We recognise that Apple is free to appeal and will appeal. For those who argue that we need legal certainty, that will come but we do not need to pay lawyers millions of the people’s money to get that. It is time to move on and to stop fighting yesterday’s battles.

In 2016, let us drop the mock patriotism and focus on playing a part in what is hopefully a more transparent, fair and prosperous international tax system. Our country is crying out for investment and for good employers. We can have both. The idea before us in the Government motion is ultimately that we want to be able to break the rules for some of our friends. That is not good enough. The same motion states it will fight tooth and nail to make sure not one red cent of the money owed to the Irish people is returned to us. Tax is not just for the small man, it is for all - big companies, small companies, workers, farmers and even politicians. Nobody can argue that this deal was justified, knowing what we know. I welcome the decision the Minister took yesterday regarding section 110 companies and the loophole. We will examine the legislation that has been published in draft form and we will comment on it then. I have been raising this issue with the Minister since March of this year. This does not deal with the major vehicle that is being used by international players to buy up property in this State.

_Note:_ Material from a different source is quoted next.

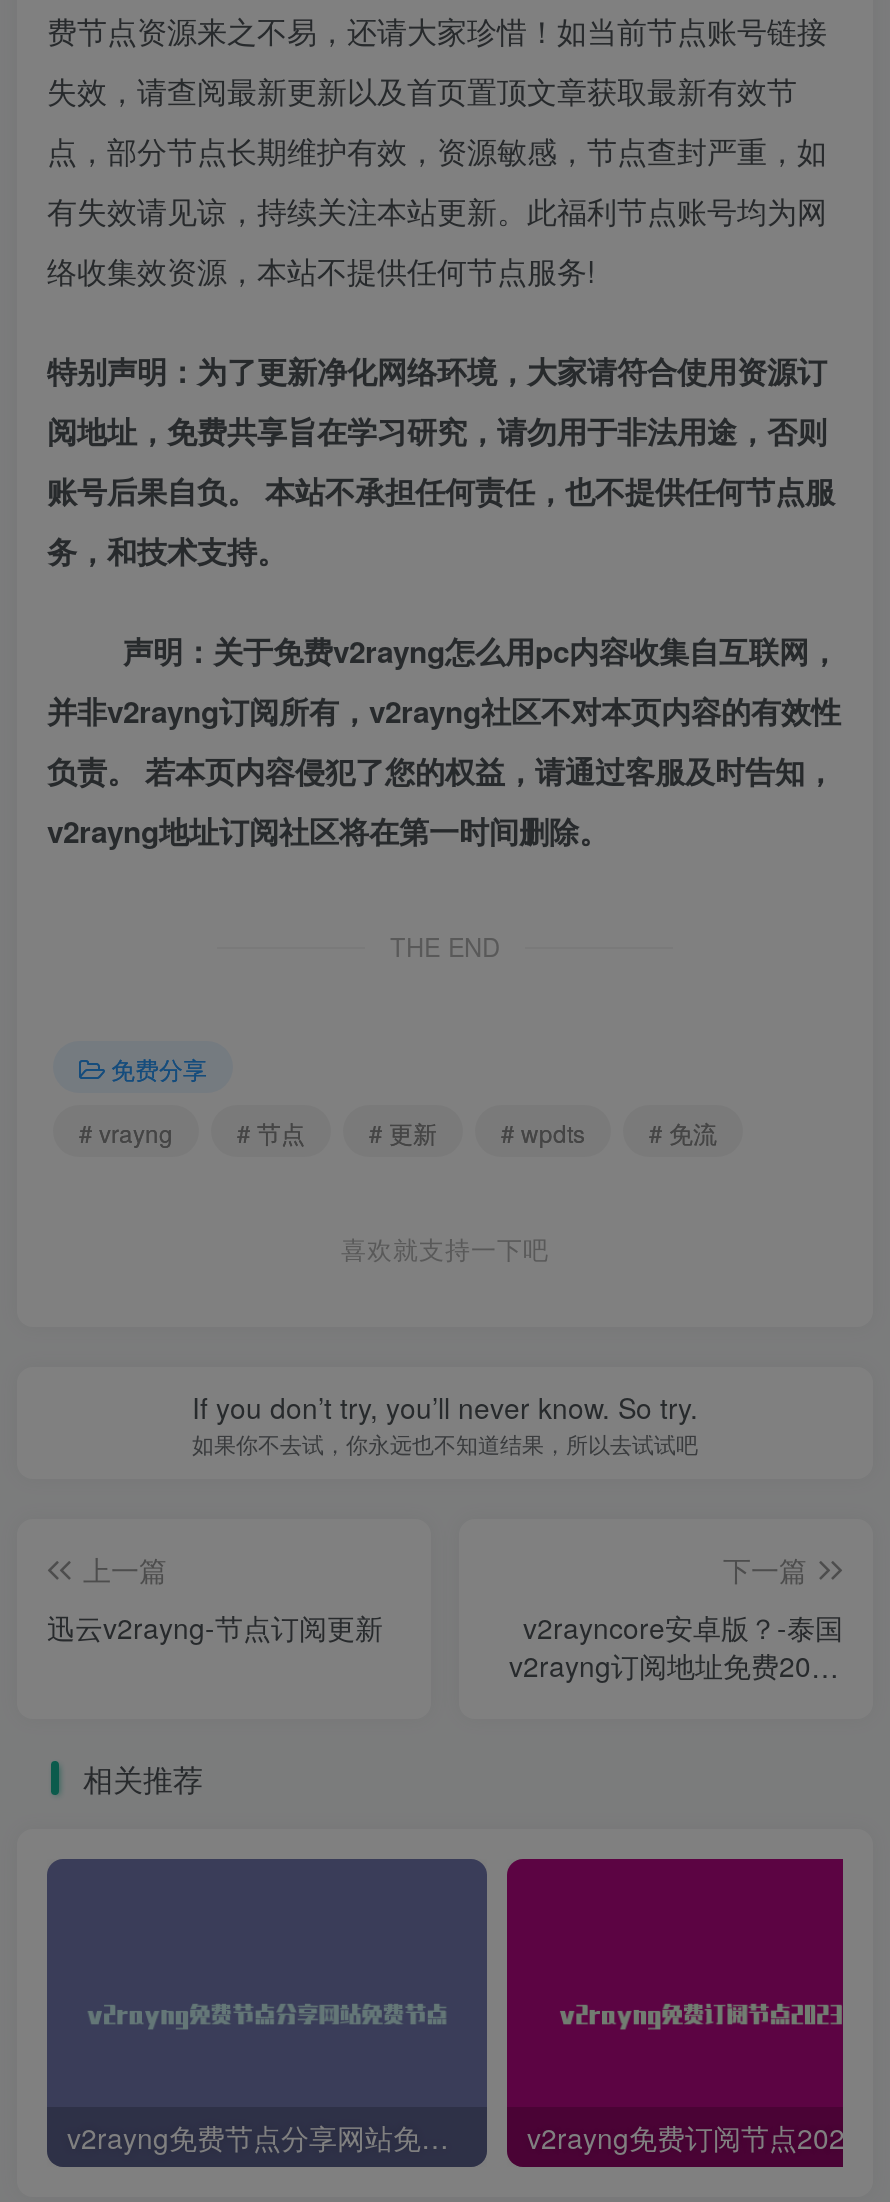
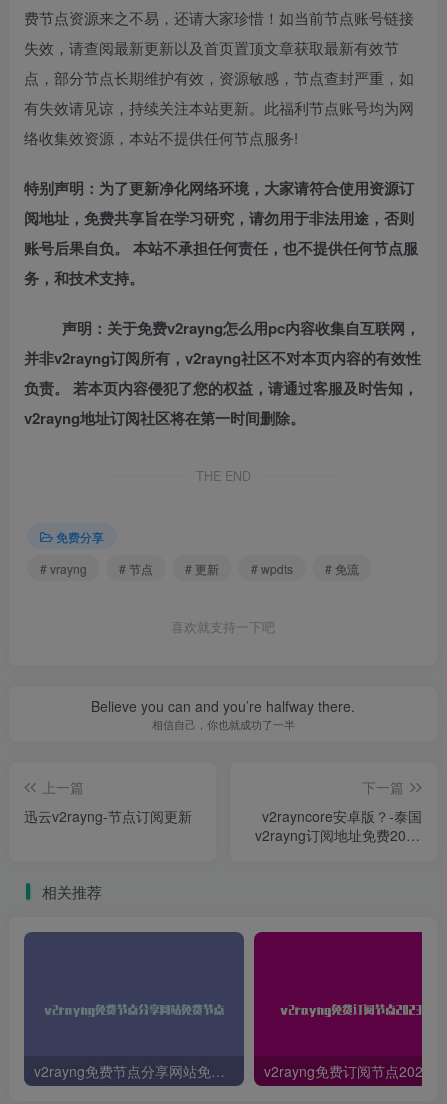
- If you don’t try, you’ll never know. So try.
- 如果你不去试，你永远也不知道结果，所以去试试吧
+ Believe you can and you’re halfway there.
+ 相信自己，你也就成功了一半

Let us hear what Davy states in its advertisement. It states that the qualifying investor alternative investment fund is "the vehicle of choice for private [...] investors who are undertaking large scale investment in real estate". The Minister knows, and I know, that any international investor who invests in those funds does not pay a penny of tax in this country. Let us look at some examples. Property investment giant Kennedy Wilson Europe Real Estate holds circa €1 billion in assets in Ireland, with €26 million in rental income in the first six months of this year, yet it pays no tax in the State, and the Government's legislation will not change that. Cedar Real Estate Investments is another qualifying investor alternative investment fund, which is being paid €2.3 million every year by the Central Bank to rent its property. It does not pay a penny in tax here because it is a qualifying investor alternative investment fund. Let us look at what Denis O'Brien did with his Irish Collective Asset-management Vehicle, ICAV, whereby he was able to reduce his tax liability, with the loss of €10 million to the Irish Exchequer. That will not change under this legislation. Non-resident investors in IPUT, who got €30 million in profits last year, will not pay a penny in tax on its property-related profits because of this qualifying investor alternative investment fund, which holds assets of over €300 billion. These loopholes, along with what was announced yesterday, need to be closed down in this year's finance Bill.